O Miguel Serras Pereira que me perdoe, mas é que ainda por cima foi bem apanhado, o “truca-truca sozinho” já vinha da conversa mas caracteriza bem as suas masturbações intelectuais. E a “falta do convívio” caracteriza bem a sua necessidade claramente compulsiva de meter o bedelho em qualquer discussão (direito que, note-se, lhe assiste, que não contesto, nem critico, e que eu próprio utilizo neste momento).
Mas afinal, e isso é que eu gostava de perceber, qual é o aviso à navegação, isto é, a nós todos e não ao autor da graçola? O Miguel Serras Pereira vai passar a censurar as anedotas do Herman? Um célebre poema satírico da Natália Correia no Parlamento, não menos cáustico, seria censurado pelo Miguel Serras Pereira, esse grande paladino das causas da democracia libertária?
Rui Fontes
Rui Fontes,
e que tal ir experimentar esses comentários "um pouco insolentes" na imprensa iraniana?

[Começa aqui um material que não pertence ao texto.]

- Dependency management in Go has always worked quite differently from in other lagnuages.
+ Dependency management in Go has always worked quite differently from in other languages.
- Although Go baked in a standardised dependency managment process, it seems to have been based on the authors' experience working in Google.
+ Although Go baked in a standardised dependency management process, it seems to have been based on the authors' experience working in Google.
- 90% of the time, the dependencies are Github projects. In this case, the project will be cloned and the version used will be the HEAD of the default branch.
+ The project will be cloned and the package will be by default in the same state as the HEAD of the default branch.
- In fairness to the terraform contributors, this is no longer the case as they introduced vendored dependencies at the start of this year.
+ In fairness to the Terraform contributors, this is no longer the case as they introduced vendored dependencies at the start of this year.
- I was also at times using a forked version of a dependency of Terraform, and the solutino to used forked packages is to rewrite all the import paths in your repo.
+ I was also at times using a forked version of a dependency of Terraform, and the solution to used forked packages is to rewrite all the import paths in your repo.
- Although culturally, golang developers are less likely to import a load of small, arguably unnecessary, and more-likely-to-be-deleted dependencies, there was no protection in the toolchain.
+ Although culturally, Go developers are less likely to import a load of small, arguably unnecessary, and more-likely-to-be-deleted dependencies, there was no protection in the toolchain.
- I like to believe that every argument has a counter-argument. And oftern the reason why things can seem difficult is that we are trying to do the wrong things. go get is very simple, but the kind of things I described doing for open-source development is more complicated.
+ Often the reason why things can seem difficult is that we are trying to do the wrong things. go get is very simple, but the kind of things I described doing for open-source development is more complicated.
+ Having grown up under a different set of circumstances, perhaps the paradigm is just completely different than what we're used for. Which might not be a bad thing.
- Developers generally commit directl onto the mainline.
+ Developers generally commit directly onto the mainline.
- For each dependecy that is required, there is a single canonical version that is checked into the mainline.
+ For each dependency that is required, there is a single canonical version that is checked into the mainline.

Também tem sempre, menos arriscada, a alternativa de encanar a perna à rã.
Quanto ao resto, a "censura" de que me acusa não impediu ninguém de ler o seu post - até contribuiu para lhe dar visibilidade.
O aviso à navegação? Repito:"é que ele há mesmo gente assim, que escreve assim, se encolhe assim, se desgraça assim e assim tenta desgraçar todos aqueles com quem se cruza".
msp
uau, o Bruno Peixe vai colocar em questão a forma como o Badiou utiliza a teoria dos conjuntos na sua ontologia...
Babo-me de expectativa. Sobretudo porque o homem é um profundo conhecedor da teoria dos conjuntos e renomado matemático (ah, desculpem, para falar da teoria dos conjuntos é preciso saber alguma coisa de matemática. esqueci-me que este pressuposto não abunda nestas discussões)
vamos ter livro...e se for tão bom como o do Vidal (ele que me perdoe, mas o do (sobre) o Badiou não me convence) então estamos garantidos.
e eu, aqui me confesso um ignorante em ambas as matérias - badiou e teoria dos conjuntos. mas o que sei dá e chega pra ver quando há calhordisse.
Não, Miguel Serras Pereira, está enganado e a dizer disparates: não sou eu o autor da piadinha. Mas que a sua inabilidade (censura, mas depois "à laia de aviso" já não censura) contribuiu para lhe dar visibilidade, disso não tenho dúvidas. Enfim, problema seu.
RF
RF,
problema meu? Ora essa, RF, mas não há problema nenhum. Só que, perante a sua resposta, pensei que fosse você o Anónimo do primeiro comentário e que resolvera - muito louvavelmente, seja dito sem ironia - identificar-se. Também não deve ser problema para si - uma vez que aplaude e, de certo modo, faz seu o comentário.